La Consellería do Mar mostró su "decepción" por la sentencia, que reconoce que el impacto del palangre de fondo es menor respecto a las artes de fondo móviles (arrastre) y señala "la importante envergadura de las zonas tapón" en las que se prohíbe la pesca. Con todo, lamenta que estos elementos no parecen ser suficientes para estimar los recursos. Así, subraya el apoyo de la Xunta al sector, al tiempo que apunta que la sentencia continuará siendo analizada en detalle para "estudiar la posibilidad de recurrirla junto con los demandantes". La Xunta participó en este procedimiento en calidad de coadyuvante de la parte demandante con información relevante respecto a que la actividad de la flota de palangre no causaba efectos adversos significativos en los ecosistemas marinos vulnerables. También sobre el impacto económico y social de esta decisión que afecta a más del 25% de la flota, unas 200 embarcaciones de manera directa y 946 de artes menores de forma indirecta.

El Tribunal de la UE solo se fija en el aspecto ambiental

El Tribunal, en una sentencia que sienta un precedente importante para el futuro de la pesca en Europa, avala el procedimiento de la Comisión y respalda la legalidad de su decisión, priorizando la protección ambiental frente al equilibrio socioeconómico del sector en contra del triple equilibrio que fundamenta la PPC. El Tribunal General de la UE -en primera instancia del TJUE- subraya que la designación de una zona marina vulnerable se basa en la presencia verificada o posible de especies protegidas para garantizar su protección frente a los "significativos efectos adversos de las artes de fondo en general".

El Tribunal también señala que no se ha demostrado que la Comisión excediese su margen de apreciación al utilizar una determinada metodología para establecer esas zonas propuesta en el dictamen del Consejo Internacional para la Exploración del Mar.

Al respecto, precisa que no se ha demostrado que la metodología seguida no fuera adecuada, que no pudiera contribuir al objetivo de protección perseguido ni que otra metodología hubiese resultado más eficaz para la delimitación de estas zonas.
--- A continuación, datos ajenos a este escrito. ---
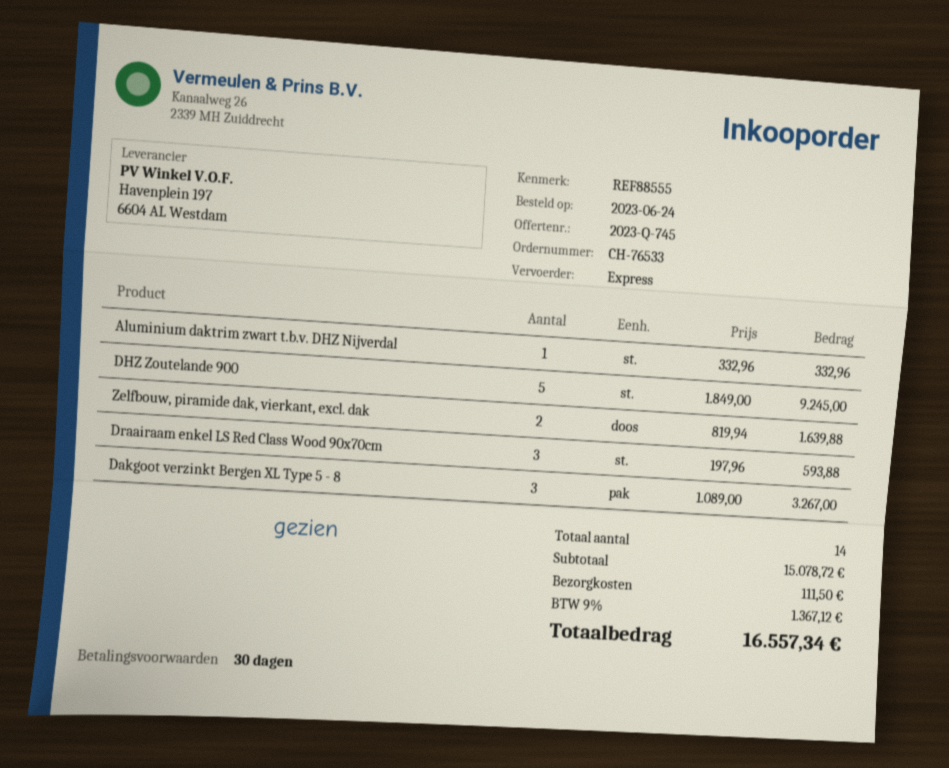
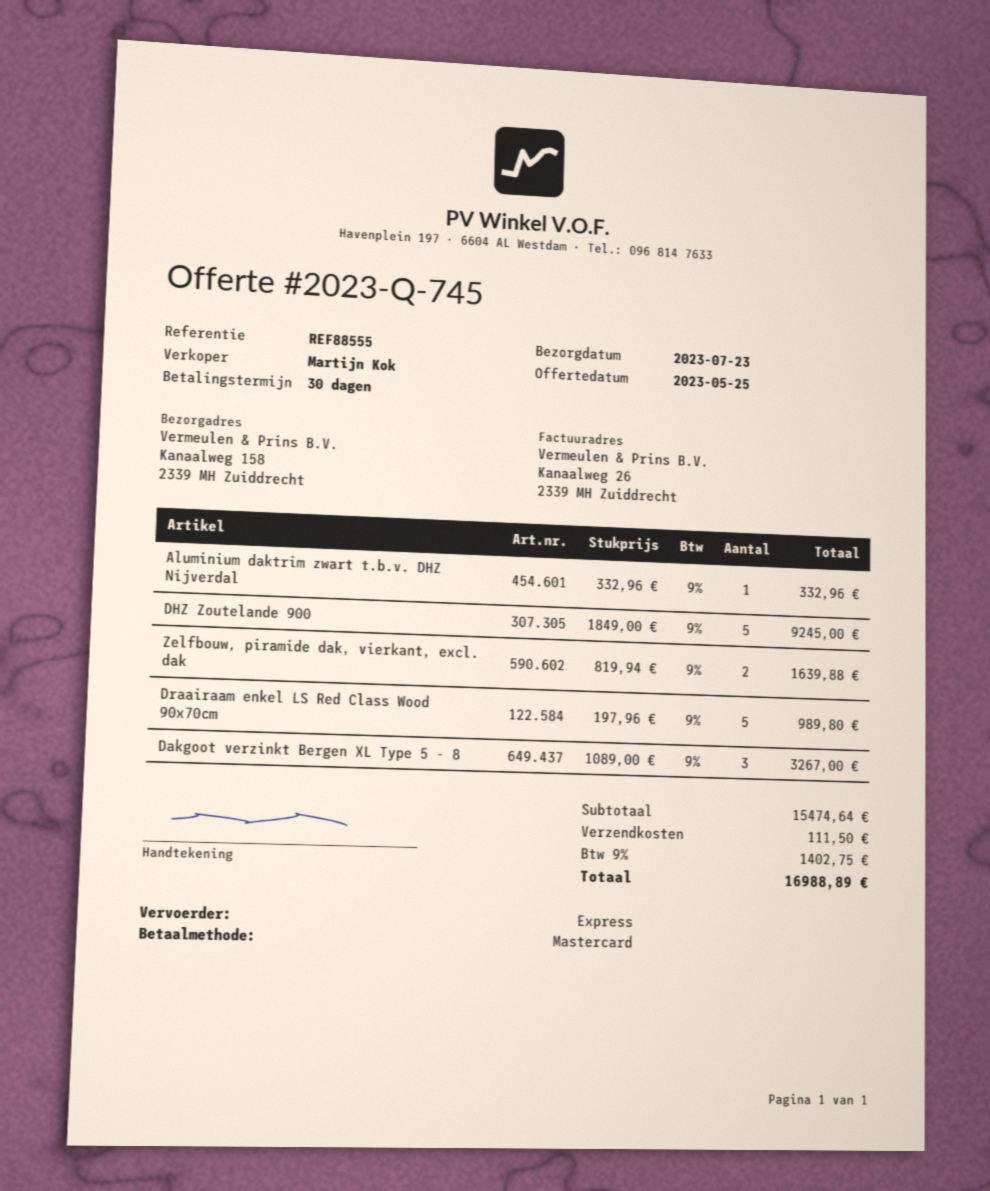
Draairaam enkel LS Red Class Wood 90x70cm: 3 x 197.96 = 593.88 -> 5 x 197.96 = 989.80
subtotal: 15078.72 -> 15474.64
tax: 9% = 1367.12 -> 9% = 1402.75
total: 16557.34 -> 16988.89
El Tribunal General también ha desestimado las alegaciones relativas a la ilegalidad del acto legislativo que preveía la adopción del reglamento impugnado, ya que considera que este no atribuyó ilícitamente poderes a la Comisión para completar elementos esenciales de los regímenes de protección a través de un acto de ejecución y que no infringió las normas de la política pesquera común ni vulneró el principio de proporcionalidad.

El fallo recuerda, además, que la prohibición sólo se aplica a la pesca con artes de fondo a una profundidad superior o igual a 400 metros y matiza que España y los pescadores demandantes no han demostrado que el arrastre no suponga un riesgo para los ecosistemas marinos vulnerables frente a los "significativos efectos adversos de las artes de fondo en general".